Es necesario pensar en volver a la literatura y a la historia, sobre todo a la poesía, el cuento, la novela, el teatro representado y la dramaturgia, como se remonta una corriente, para que ellas nos devuelvan la riqueza que venía del tesoro de la oralidad de siglos, de todas las culturas de la tierra. Porque la oralidad que comercian nuestros niños y jóvenes ha perdido la sangre de las fuentes de la lengua: sus raíces asociadas con la historia, lo que le da la riqueza, la complejidad, la elaboración de su función poética. Proponerles juegos de sinónimos, de formación de oraciones con la consciencia de la importancia de los verbos (la acción) y de los sustantivos (lo esencial, la “Sustancia”), de sintaxis razonada pero llena de diversas posibilidades alternativas.
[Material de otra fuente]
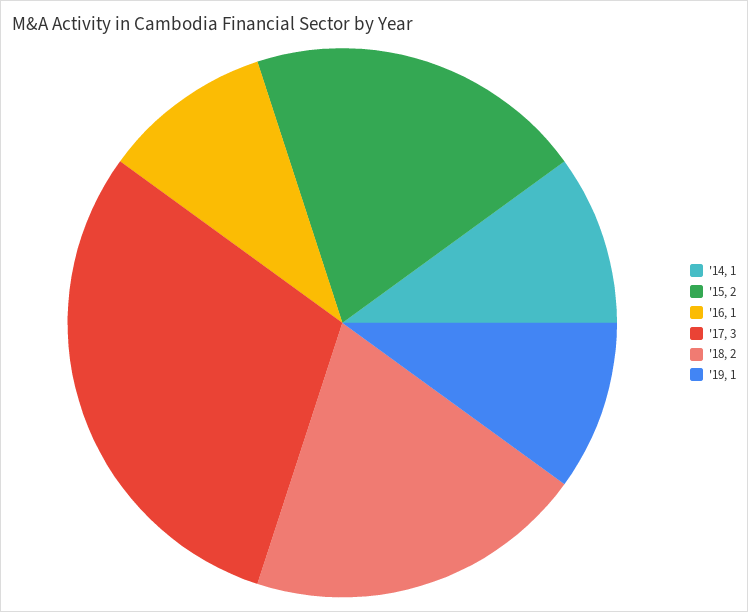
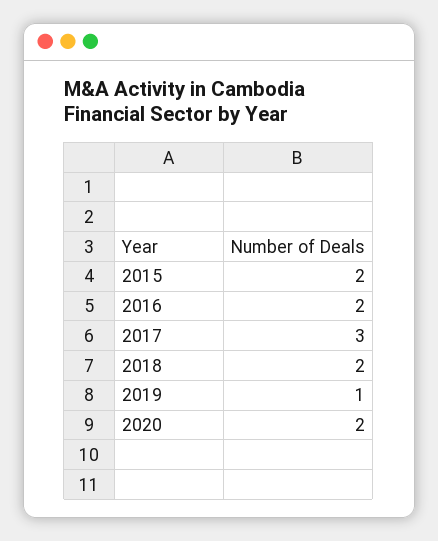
'14: 1 -> none
'16: 1 -> 2
2020: none -> 2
Y sobre todo: motivos para hablar, proyectos, propósitos altruistas construidos con palabras, incitaciones a la acción, de unos estudiantes a otros. Encontrar el vocabulario del amor, el que da cuenta de los sentimientos, de los deseos, de los dolores, de los obstáculos. Para superar la cortedad y la timidez del estudiante, extrapolar en la representación hacia personajes que hablan por el hablante, que distancian del entorno intimidante. Un niño o un joven tendrán, en sus comienzos, menos reato de pronunciar ante sus compañeros un discurso elaborado, incluso retórico, y apropiarse así de un vocabulario denso y significante, si aparecen ante sus compañeros representando a un personaje histórico o a uno contemporáneo, en una situación dramática, cómica o de juego, con base en un buen libreto, que si aparecen él o ella mismos en una circunstancia de solemnidad y de rígida formalidad impuestas por el discurso.